__WHAT THIS TASK INVOLVES__.
Copy out every line of the listing in which "FIXME" appears.
····················
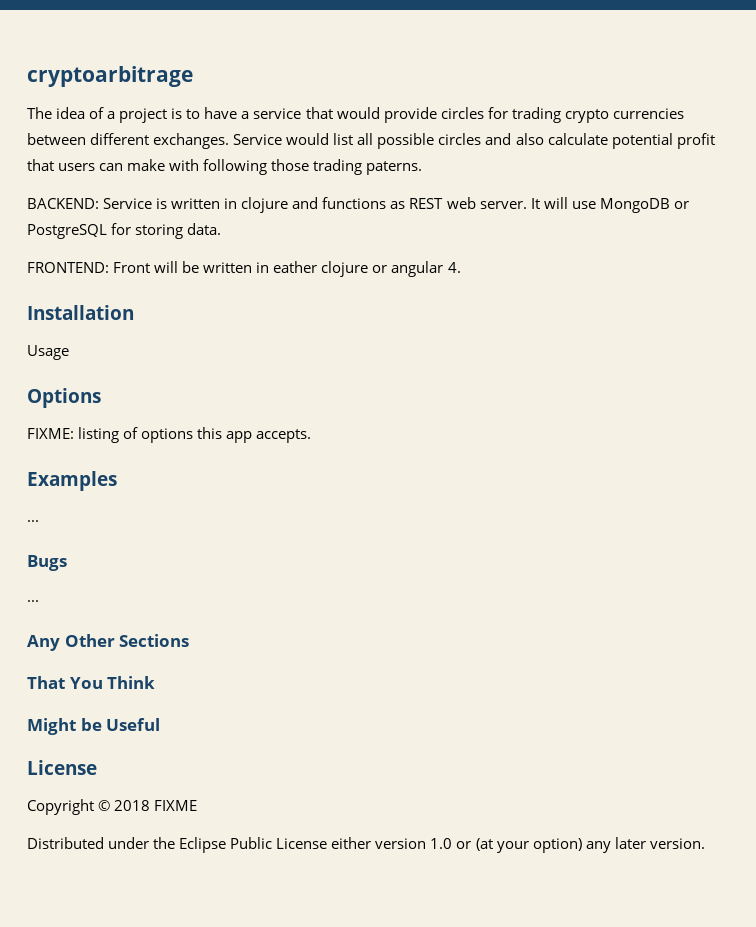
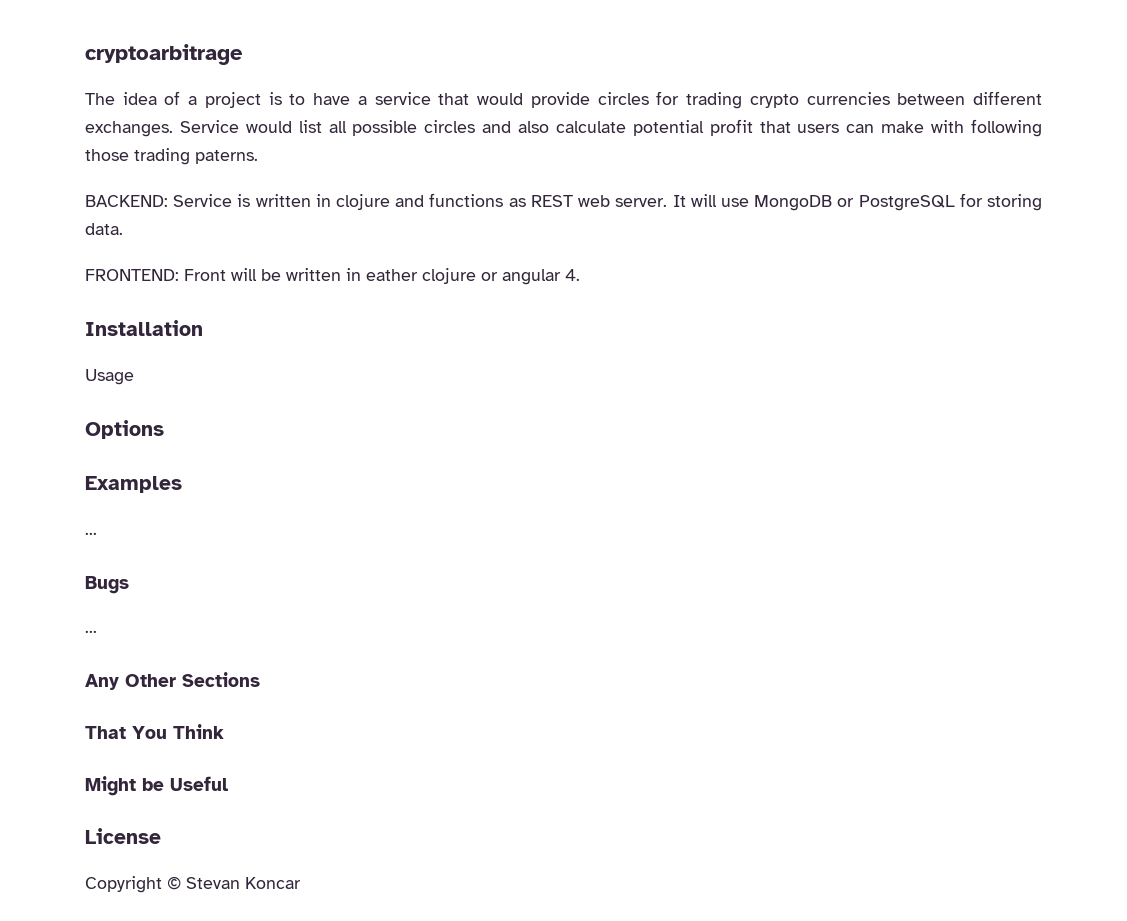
[27,427,312,443] // FIXME: listing of options this app accepts. -> (164, 429) none
[114,800,198,811] [27,837,705,853] 2018 FIXME // Distributed under the Eclipse Public License either version 1.0 or (at your option) any later version. -> [186,877,301,889] Stevan Koncar

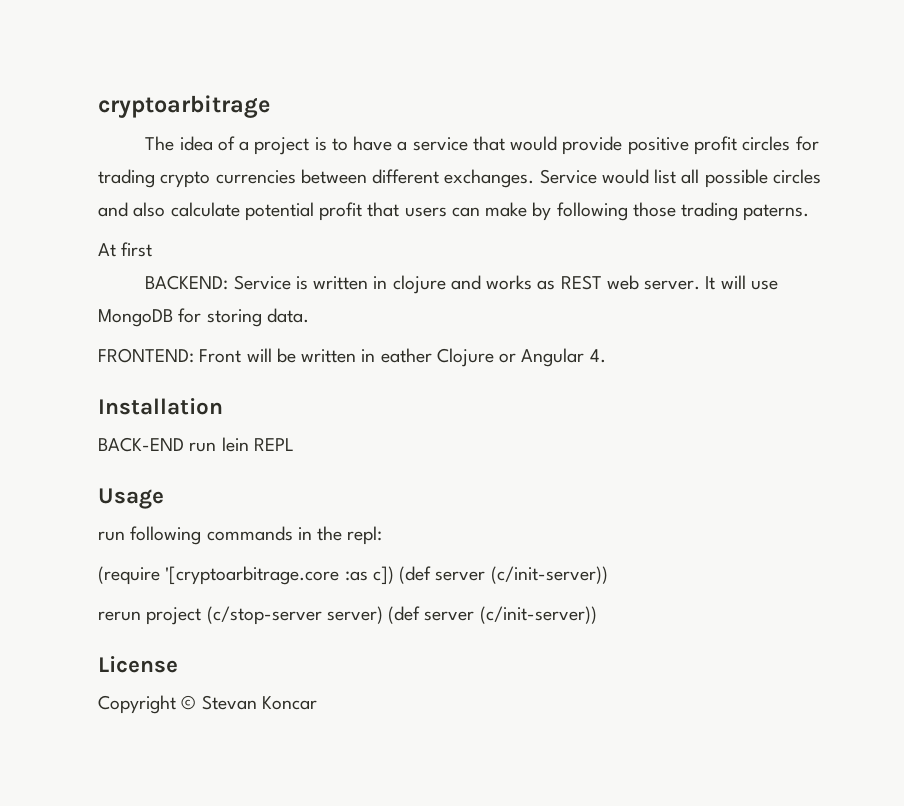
(590, 100) none -> [627,136,737,155] positive profit
[931,120,965,133] with -> [532,202,552,221] by
(258, 157) none -> [98,242,153,257] // At first
[429,193,504,207] functions -> [486,275,533,290] works
[837,195,955,211] or PostgreSQL -> (173, 318) none
[422,268,561,285] clojure or angular -> [436,348,585,367] Clojure or Angular
[85,369,134,385] [85,420,164,439] [85,476,182,493] [85,532,97,535] [85,576,129,594] [85,630,97,633] [85,672,260,690] [85,724,224,739] [85,776,228,796] Usage // Options // Examples // ... // Bugs // ... // Any Other Sections // That You Think // Might be Useful -> [98,437,294,452] [98,488,164,509] [98,526,383,545] [98,566,608,585] [98,606,597,625] BACK-END run lein REPL // Usage // run following commands in the repl: // (require '[cryptoarbitrage.core :as c]) (def server (c/init-server)) // rerun project (c/stop-server server) (def server (c/init-server))

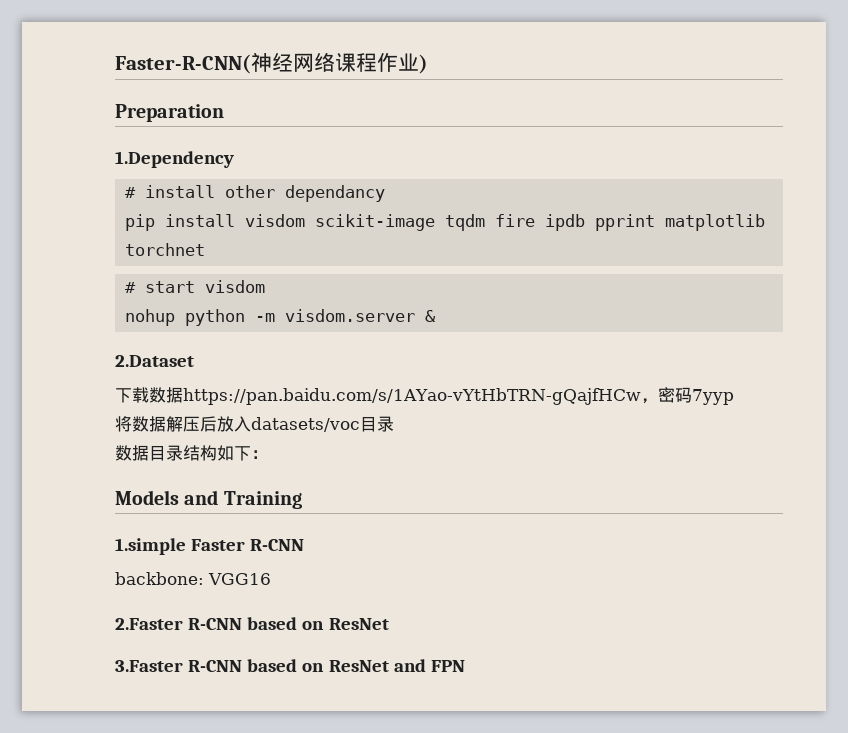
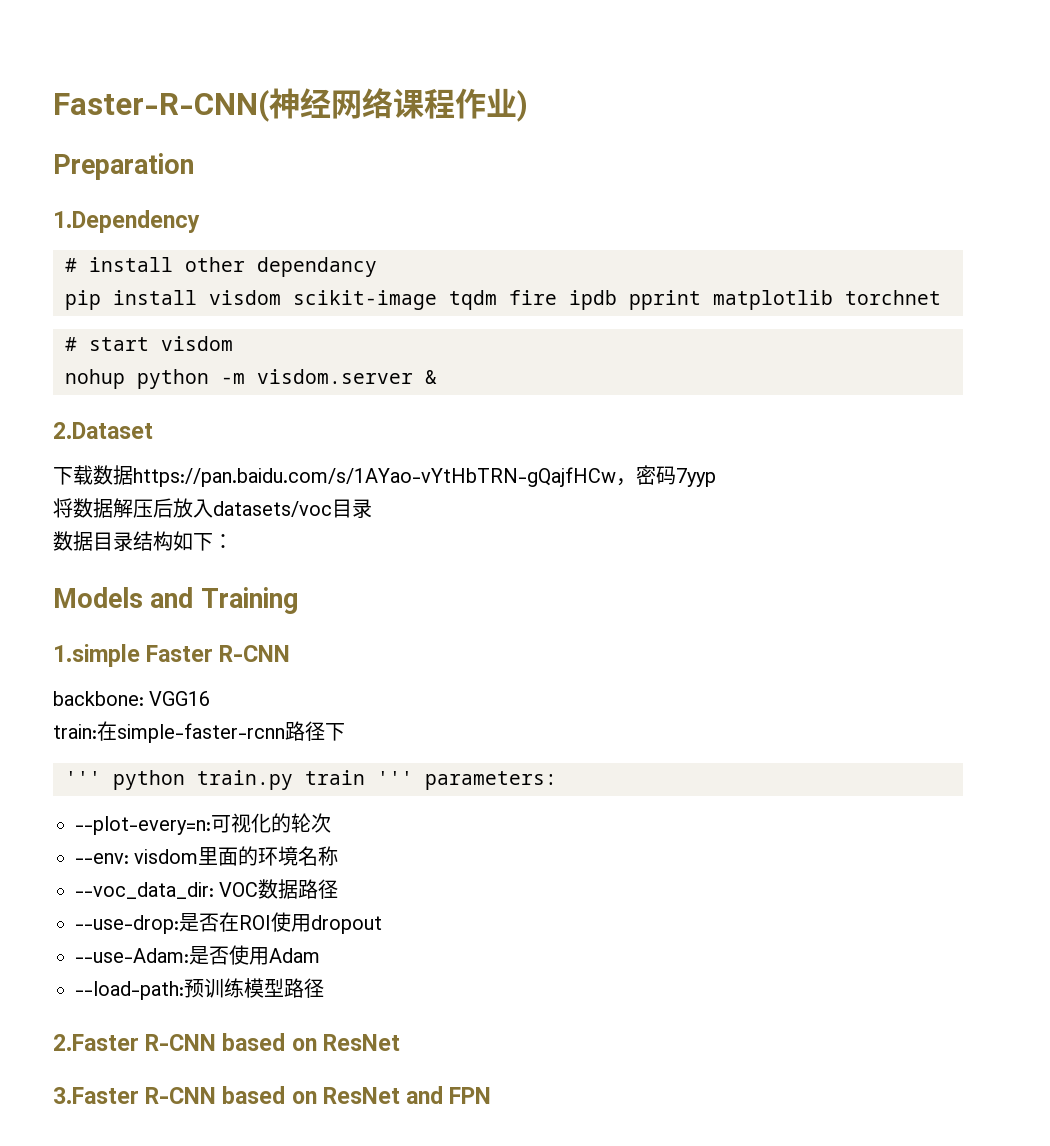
(271, 579) none -> [53,721,345,743] [65,770,557,790] [75,813,331,835] [75,846,339,866] [75,879,339,899] [75,912,382,934] [75,945,320,965] [75,978,324,1000] // train:在simple-faster-rcnn路径下 // ''' python train.py train ''' parameters: // --plot-every=n:可视化的轮次 // --env: visdom里面的环境名称 // --voc_data_dir: VOC数据路径 // --use-drop:是否在ROI使用dropout // --use-Adam:是否使用Adam // --load-path:预训练模型路径

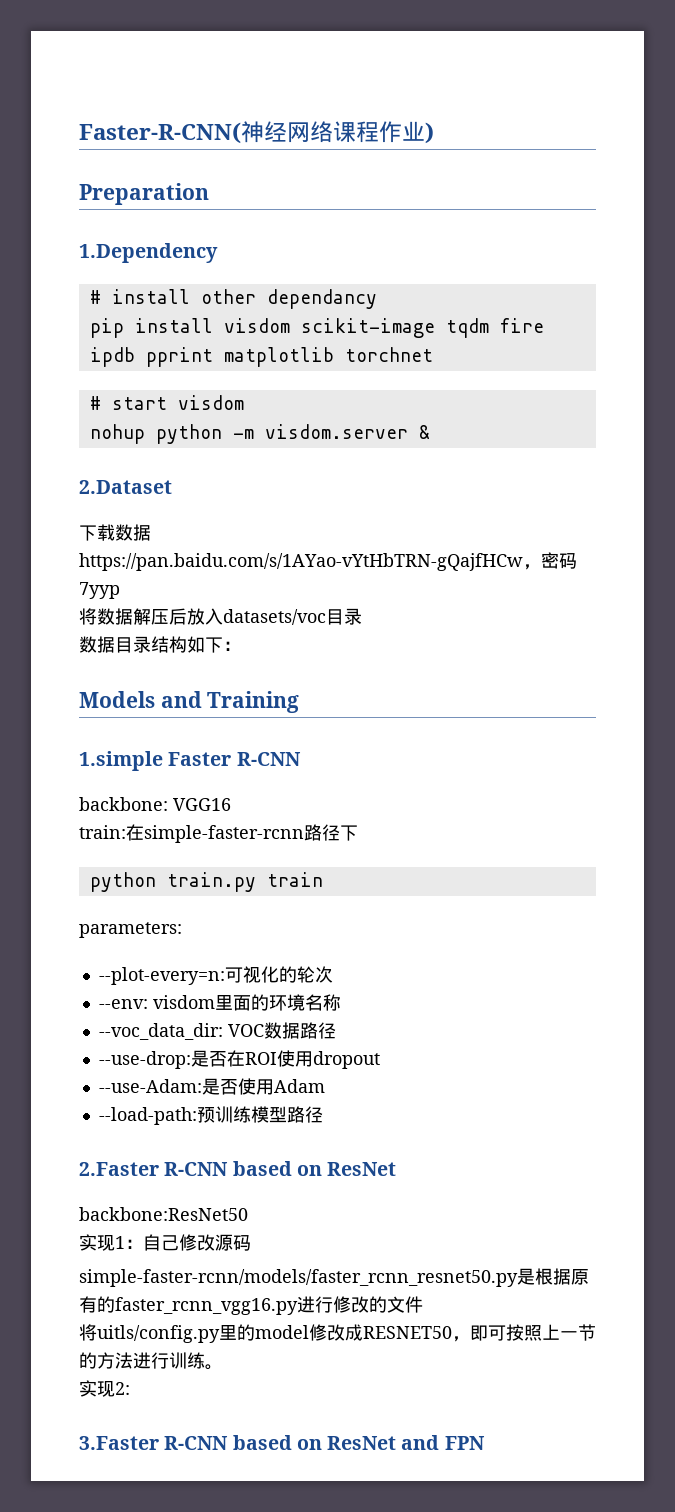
[65,771,101,785] ''' -> (358, 833) none
[377,771,413,785] ''' -> (323, 879) //
(400, 1042) none -> [79,1207,248,1221] [79,1234,251,1251] [79,1268,589,1287] [79,1296,423,1315] [79,1324,596,1343] [79,1352,223,1370] [79,1380,130,1397] // backbone:ResNet50 // 实现1：自己修改源码 // simple-faster-rcnn/models/faster_rcnn_resnet50.py是根据原有的faster_rcnn_vgg16.py进行修改的文件 // 将uitls/config.py里的model修改成RESNET50，即可按照上一节的方法进行训练。 // 实现2:

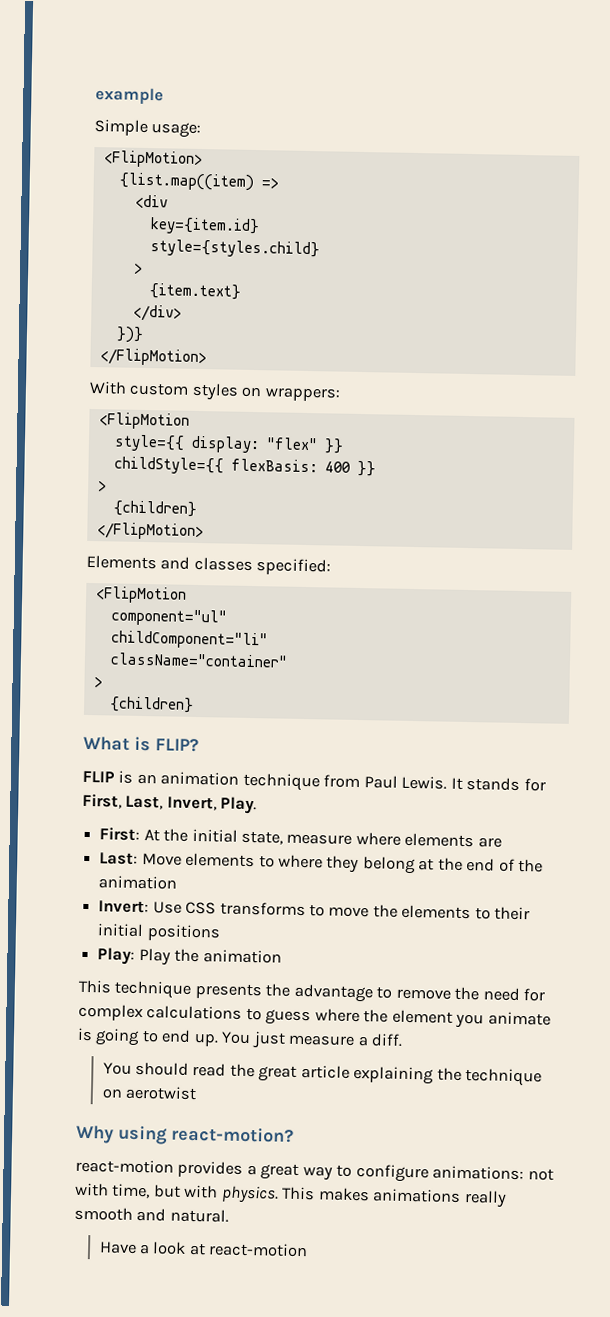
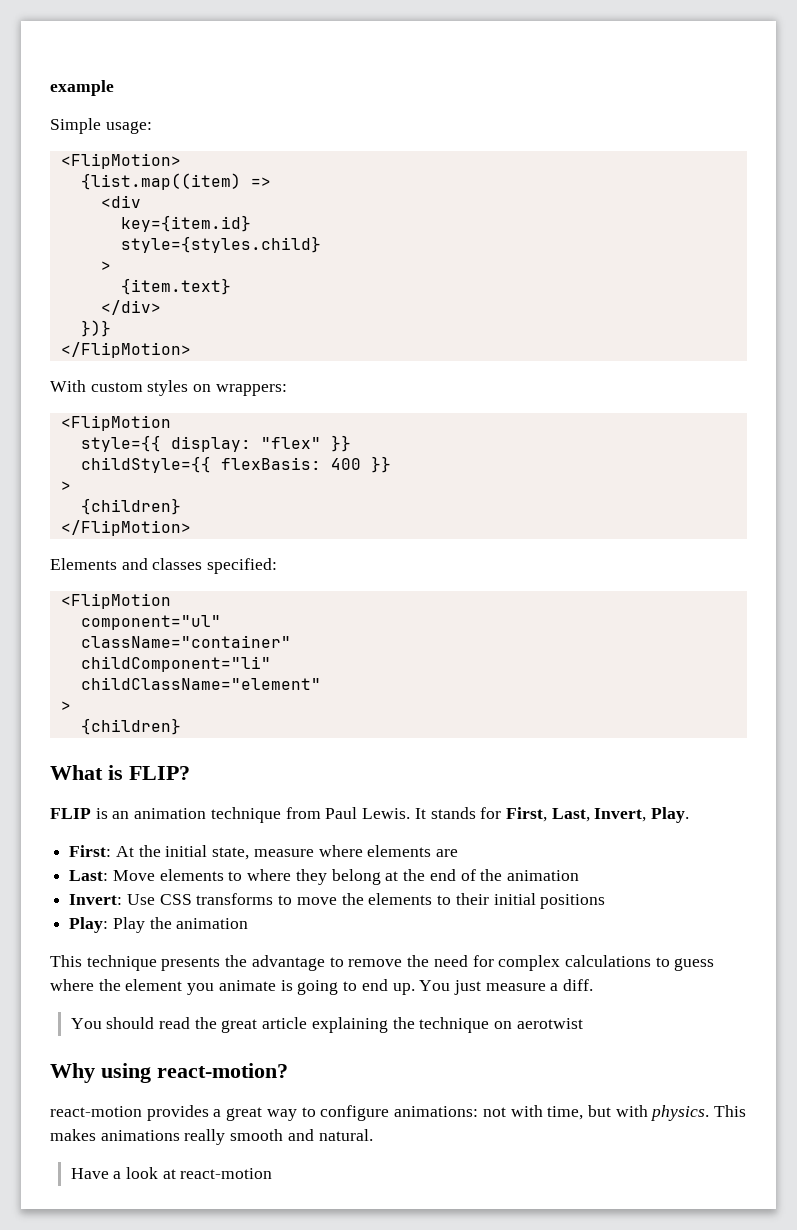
(227, 617) none -> [80,635,291,648] // className="container"
[109,652,288,668] className="container" -> [80,677,321,690] childClassName="element"

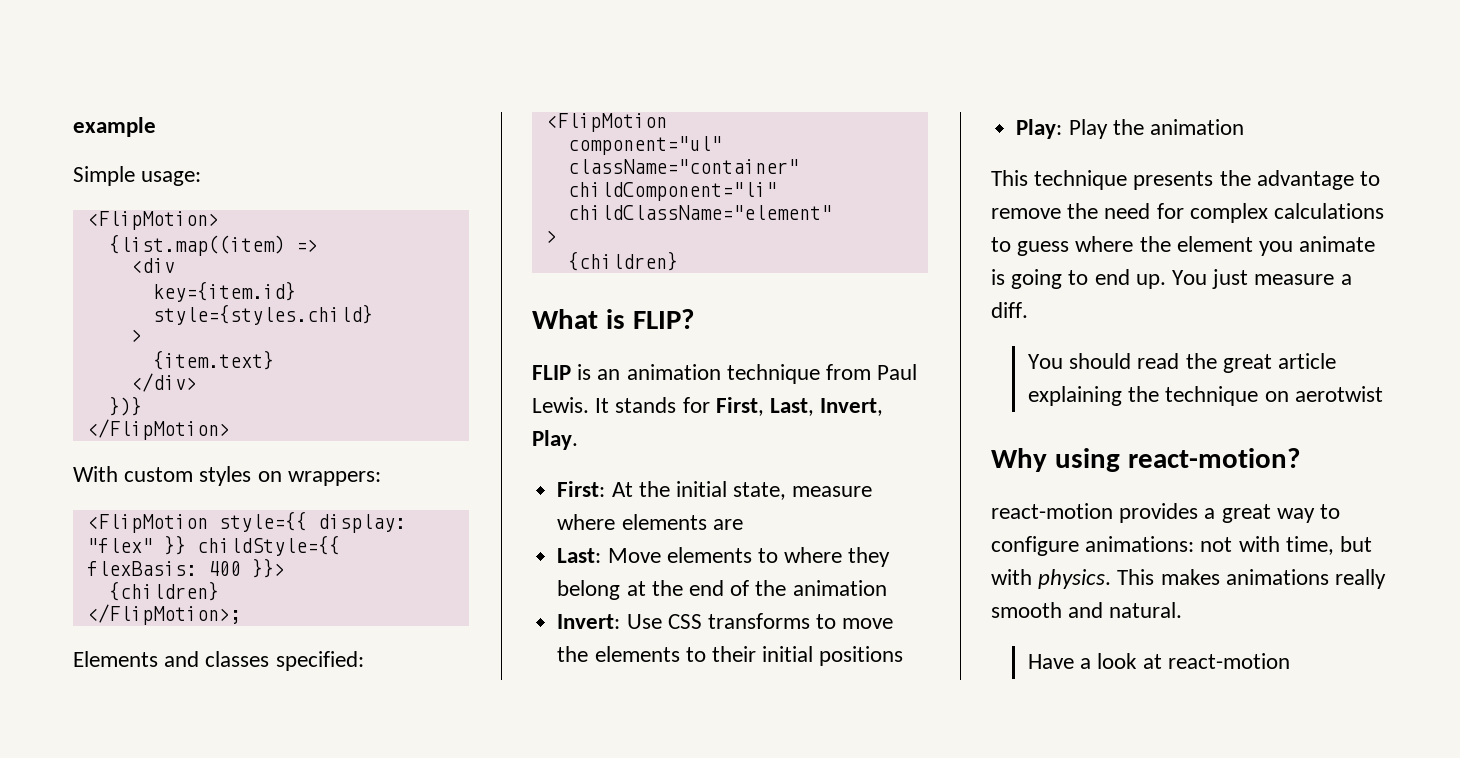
(171, 423) // -> (208, 523) none
(351, 443) // -> (186, 545) none
[370,456,391,473] [60,481,71,491] [80,498,181,515] [60,520,191,536] }} // > // {children} // </FlipMotion> -> [251,558,285,578] [108,581,219,601] [86,604,241,625] }}> // {children} // </FlipMotion>;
····················
__RESPONSE AREA__.
[27,427,312,443] // FIXME: listing of options this app accepts. -> (164, 429) none
[114,800,198,811] [27,837,705,853] 2018 FIXME // Distributed under the Eclipse Public License either version 1.0 or (at your option) any later version. -> [186,877,301,889] Stevan Koncar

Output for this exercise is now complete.